Souls to the Polls: Community gathers for voter registration drive
Published 1:00 pm Tuesday, December 8, 2020
- Bryce Ethridge | The Valdosta Daily TimesOrganizers register people to vote prior to the Jan. 5 runoff election. Early voting starts Dec. 14.
VALDOSTA – Lowndes County didn’t turn blue during the Nov. 3 election, Phyllis Hatcher, president of the Fourth Congressional Federation of Democratic Women, said, but it sure came close.
Now, she sees another chance.
Early voting for the Jan. 5 runoff election runs Dec. 14-30, so now’s the time to push people back to the polls, Hatcher said.
“Especially during the holiday times, people have a tendency to go along and about their lives,” she said. “But we wanted to make sure that we continue to get the vote – get the word out that there’s an election.”
Hatcher alongside other community members put together a voting registration drive late last month on Bemiss Road.
There may have been music and food, but voter engagement and voter education were the focal points as helpers asked visitors if they were registered to vote.
Hatcher pushed for Democrat Senate candidates Rev. Raphael Warnock and Jon Ossoff but also campaigned for Daniel Blackman for Public Service Commission District 4.
The registration event was a Democratic effort but she welcomed all visitors to register to vote.
Treva Gear said the runoff represents a second chance. Though Gear, a Democrat, lost the Nov. 3 election for Georgia State Senate District 8, she feels a duty to get people to the polls.
She said some people weren’t able to vote for a multitude of reasons but the runoff offers another opportunity to make a vote count.
“This is that opportunity to go back and fix what was broken – what they didn’t do,” Gear said. “Hopefully, we’ll get more voters out this time because we could’ve gotten more than we had.”
According to the Georgia Secretary of State’s website, Lowndes has 75,356 registered voters. By the end of Nov. 3 Election Day, only 46,543 ballots were cast, leaving a difference of 28,813 not cast.
Adding votes means adding voices. It’s time to speak up and show out, Gear said.
“These two U.S. Senate seats can be the difference between a living wage, getting affordable care (and) making sure your pre-existing conditions are still covered,” Gear said. “Those things are on the table. Our environment is on the table.”
Lowndes County was 12.02% away from turning blue. In the presidential race, Georgia turned blue for the first time in 28 years.

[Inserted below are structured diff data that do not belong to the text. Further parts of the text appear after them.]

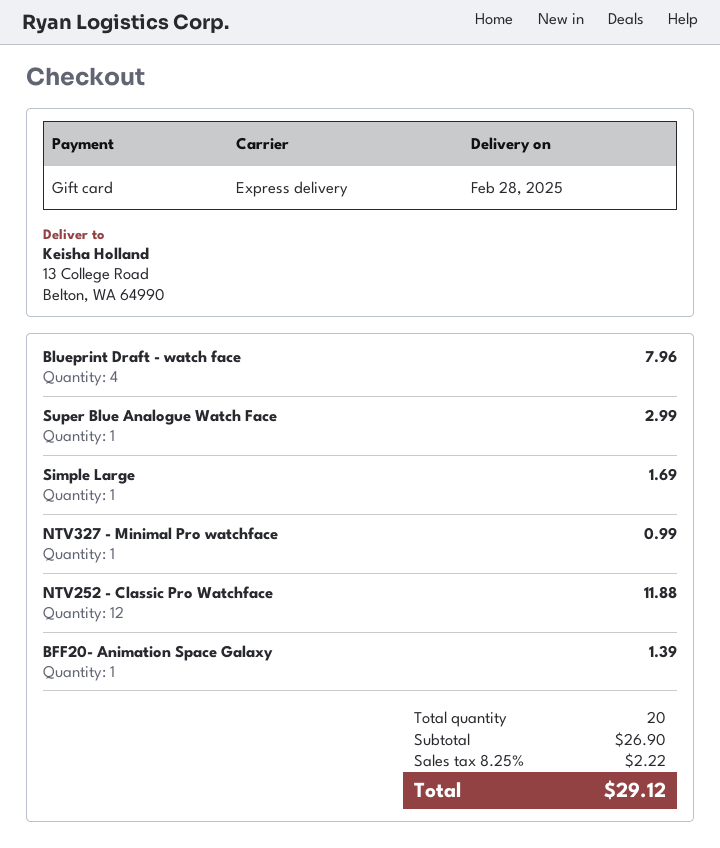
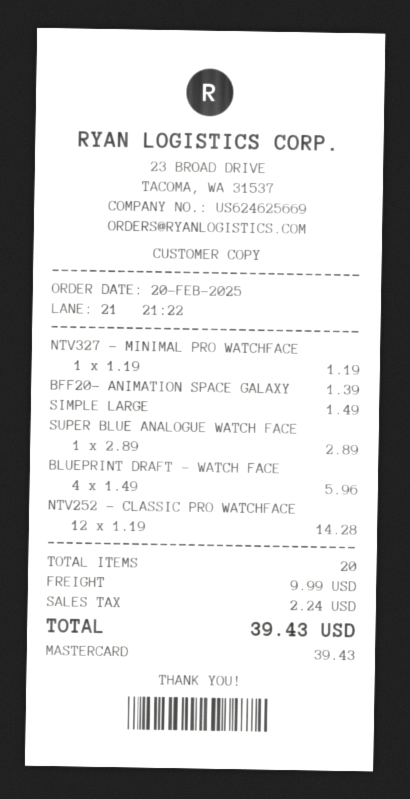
payment method: gift card -> Mastercard
Blueprint Draft - watch face: 4 for 7.96 -> 4 for 5.96
Super Blue Analogue Watch Face: 1 for 2.99 -> 1 for 2.89
Simple Large: 1 for 1.69 -> 1 for 1.49
NTV327 - Minimal Pro watchface: 1 for 0.99 -> 1 for 1.19
NTV252 - Classic Pro Watchface: 12 for 11.88 -> 12 for 14.28
shipping: none -> 9.99
tax: 2.22 -> 2.24
total: 29.12 -> 39.43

“Our vote does count, we just have to make it happen,” Gear said.
Organizers said gaining the Georgia Senate seats for the Democrats will support the president-elect and vice president-elect – Joseph R. Biden and Kamala Harris.
Just as incumbent U.S. Senator David Perdue said at his Hahira rally Nov. 23, the runoff election will determine who has the majority in the Senate.
Should Republican incumbents Perdue and Kelly Loeffler win, the Senate will be a 52-48 split in favor of Republicans, but if Warnock and Ossoff win, it would be a 50-50 split.
Valdosta City Councilwoman Vivian Miller-Cody said if Ossoff and Warnock lose, the nation could face a similar situation to President Barack Obama’s time in office.
“Great ideas but nobody to help push the ideas,” Miller-Cody said. “Unless we get these two candidates in the U.S. Senate to change what is going on in Washington, we are fighting a lost cause.”
She said if all registered voters in city District 1 come out, the city will turn blue but if all districts come out, it would be a home run.
Miller-Cody said she hopes to see pastors lead their congregations to the polls during early voting and Election Day.
“We still got to stay six feet distances and wear our masks but the pastors and their members can drive separate cars to come out and vote,” she said. “That’s what I want to see done: pastors bringing souls to the polls.”
Dec. 7 was the last day to register to vote. Early voting starts Dec. 14.